While a story in the Provo Daily Herald on Tuesday quoted some of Bramble's colleagues as saying he was cleared of any wrongdoing, other members of the Senate's Republican caucus are not yet satisfied.
One GOP senator said privately that questions need to be asked in the caucus and if there is even an appearance of impropriety, "then the Senate needs to do something."
Bramble's name came up as the State Auditor's Office conducted an audit of the Utah College of Applied Technology and how it was appropriating public funds. UCAT President Rob Brems and Mountainland Applied Technology President Clay Christensen were placed on paid administrative leave during the investigation.
Allegations surfaced that Bramble inappropriately contacted Christensen about help in building the float the political party used during July parades in Utah County.
The Daily Herald story quoted Senate Ethics Committee co-chairman Mike Dmitrich and Senate President John Valentine as saying that their investigation cleared Bramble of any wrongdoing, suggesting he will not be implicated in State Auditor Auston Johnson's report, expected to be publicly released today.
But some senators were troubled by the sentence in the Daily Herald story that Bramble, Valentine, Johnson and Rep. Rebecca Lockhart, Bramble's close political ally, made a conference call to Christensen to get to the heart of the story. They wonder if Johnson, the investigator, should not have interviewed Christensen outside the presence of the subject of the probe and his legislative allies.
Bramble was quoted as saying he had just made casual comments to Christensen about the float. Lockhart, too, was quoted in the story as saying she discussed the float construction, but said she made it clear the party would pay all the costs. It turned out an anonymous donor paid the costs of the float.
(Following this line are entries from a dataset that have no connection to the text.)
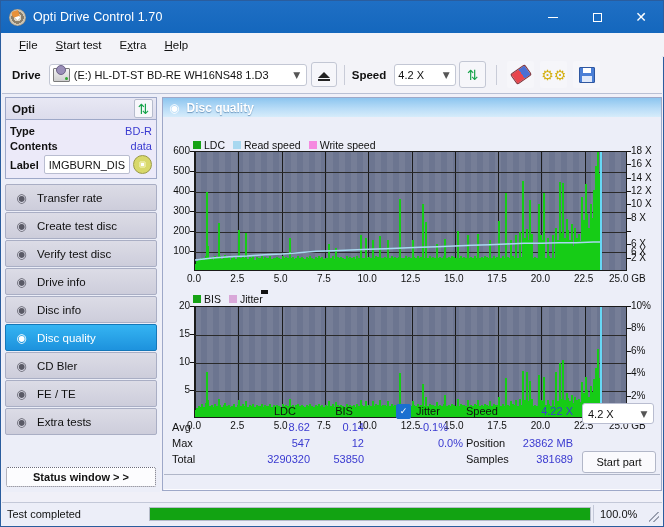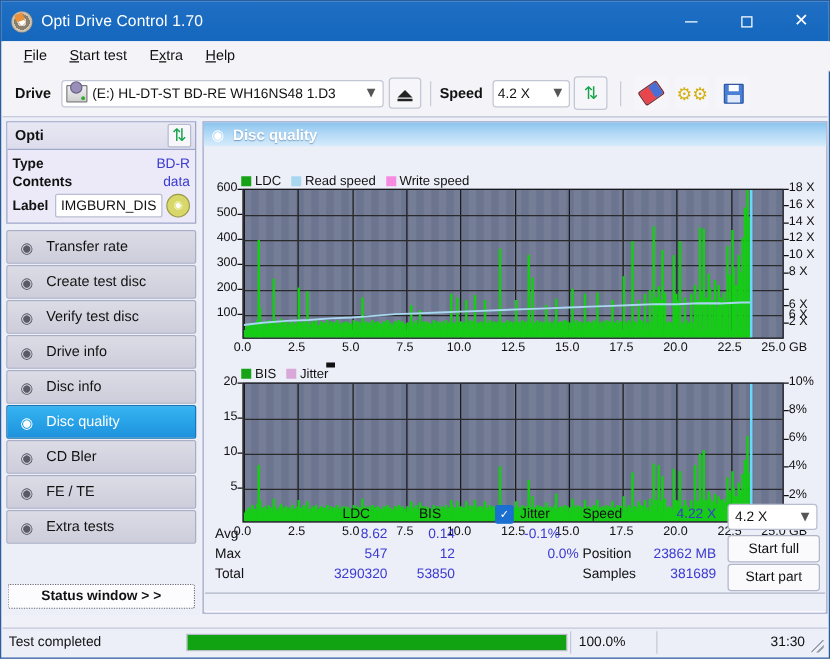--- a/index.html
+++ b/index.html
@@ -1063,29 +1063,27 @@
       <div class="val" style="left:355px;top:2px;width:54px;">4.22 X</div>
       <div class="lbl" style="left:302px;top:34px;">Position</div>
       <div class="val" style="left:348px;top:34px;width:61px;">23862 MB</div>
       <div class="lbl" style="left:302px;top:50px;">Samples</div>
       <div class="val" style="left:348px;top:50px;width:61px;">381689</div>
 
       <div class="speed-combo2" style="left:418px;top:0px;width:72px;">
         <span>4.2 X</span>
         <span class="chev">▼</span>
       </div>
-      <div class="btn" style="left:418px;top:25px;width:72px;height:20px;">Start full</div>
       <div class="btn" style="left:418px;top:48px;width:72px;height:20px;">Start part</div>
     </div>
     <div class="sunken"></div>
   </div>
 
   <div class="statusbar">
     <div class="sb-text">Test completed</div>
     <div class="sb-progress">
       <div class="fill" id="pbfill" style="width: 100%;"></div>
     </div>
     <div class="sb-pct">100.0%</div>
-    <div class="sb-time">31:30</div>
     <div class="grip"></div>
   </div>
 
 </div>
 
 </body></html>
The unsatisfied senators point to a law in the Utah Code that makes it illegal to ask for any benefit from a public servant.
Just asking a public servant like Christensen about helping on the float creates an appearance of wrongdoing, they say.
Meanwhile, some members of the House Republican Caucus are now interested in Lockhart's revelation that she, too, had a conversation with MCAT officials about the float and might look into an ethics investigation in their own body.